Dolphins think in pictures and so do I!

Formative Influences in my early present life

POW !!! (1967)

Pow! was a weekly British comic book published by Odhams Press' Power Comics imprint in 1967 and 1968. Like other Power Comics, Pow! featured a mixture of British strips with reprints from American Marvel Comics, including Spider-Man; Nick Fury, Agent of SHIELD; and the Fantastic Four.!_(comics)


The Telegoons is a comedy puppet show, adapted from the highly successful BBC radio comedy show of the 1950s, The Goon Show produced for BBC television and first shown during 1963 and 1964. Two series of 13 episodes were made. The series was briefly repeated immediately after its original run, and all episodes are known to have survived. Harry Secombe, Peter Sellers and Spike Milligan reprised their original voice roles from the radio series and appeared in promotional photos with some of the puppets from the series. Among the puppeteers were Ann Field, John Dudley, and Violet Phelan. The original radio scripts were adapted by Maurice Wiltshire, who had previously co-written a number of radio episodes with Larry Stephens.

Rupert bear

Rupert Bear was first imagined and drawn by Mary Tourtel, although on his first appearance – in the Daily Express on 8 November 1920 – he was just called “the little lost bear”. She drew Rupert for 15 years, then handed him over to Alfred Edmeades Bestall, the best-known Rupert illustrator, in 1935. Bestall in turn drew Rupert for 30 years, giving up the regular role in 1965 – though he did continue to produce some special drawings for another 20 years. In the late 1940s Bestall was suffering from overwork, and handed over some of the Rupert work to Enid Ash. She was unable to draw Rupert’s face, so Bestall continued to do that while Ash took over some of the routine work. Alex Cubie drew Rupert from 1974-78. John Harrold (who lived in France) was the Rupert artist from 1978-August 2007, when Stuart Trotter took over. What is most remarkable about this string of artists is that Rupert still looks very much as he did when first drawn, though Tourtel’s pale blue jersey has given way to Bestall’s red one and at the same time his scarf and trousers, originally white with a black check design, changed to yellow with a black check. Little has changed in Rupert’s world since 1920! Rupert was originally drawn with a brown face, but this changed to white quite early on – though he kept the brown face much longer on the covers of the annuals.

Ron Embleton and WW!

Ronald Sydney Embleton (6 October 1930 – 13 February 1988) was a British illustrator who gained fame as a comics artist. In the 1950s and 1960s, Embleton also pursued a career as an oil painter, and he exhibited his works widely in Britain, Germany, Australia, Canada and the USA. He was a member of the London Sketch Club and the National Society of Painters, Sculptors and Printmakers, and in 1960 was elected a member of the Royal Institute of Oil Painters.
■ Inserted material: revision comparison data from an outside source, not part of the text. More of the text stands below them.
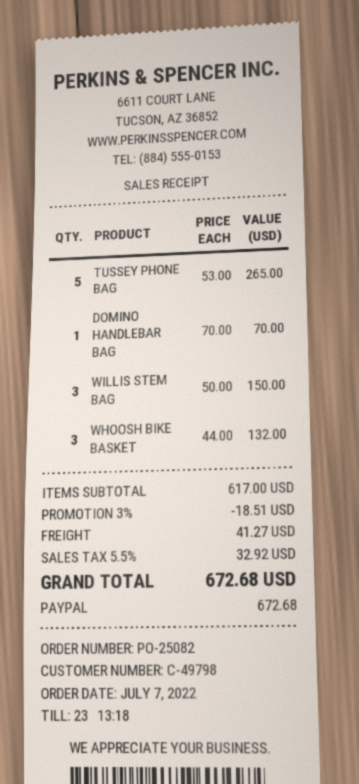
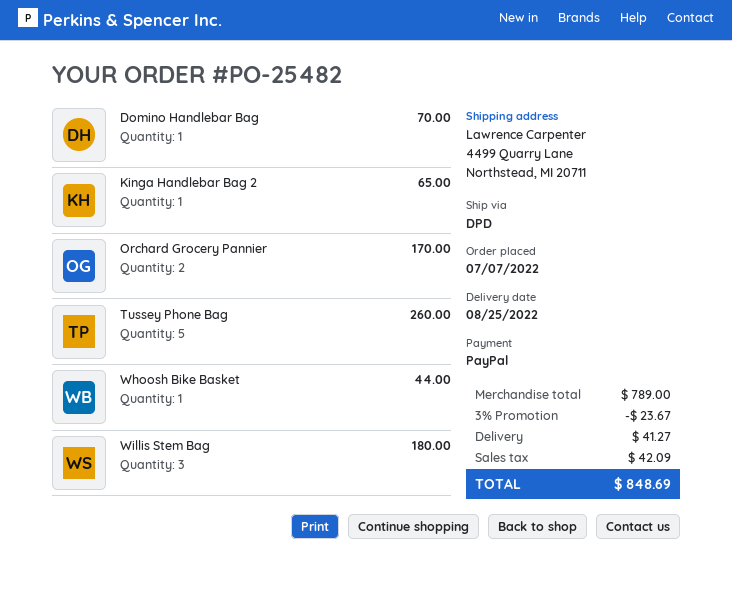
order number: PO-25082 -> PO-25482
TUSSEY PHONE BAG: 5 for 265.00 -> 5 for 260.00
WILLIS STEM BAG: 3 for 150.00 -> 3 for 180.00
WHOOSH BIKE BASKET: 3 for 132.00 -> 1 for 44.00
Kinga Handlebar Bag 2: none -> 1 for 65.00
Orchard Grocery Pannier: none -> 2 for 170.00
subtotal: 617.00 -> 789.00
discount: 3% = 18.51 -> 3% = 23.67
tax: 32.92 -> 42.09
total: 672.68 -> 848.69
Ron Embleton and Wulf the Briton

Wulf the Briton



The Victor was a British comic paper published weekly by D. C. Thomson & Co. Ltd. The Victor ran for 1,657 issues from 25 January 1961 until it ceased publication on 21 November 1992. Associated with it was the annually published The Victor Book for Boys. This annual was first published in 1964, with the last edition published in 1994. A hardback book, The Best of The Victor, was published in 2010 ready to commemorate the 50th anniversary of this popular adventure comic. The book featured a selection of reprints from the weekly comic.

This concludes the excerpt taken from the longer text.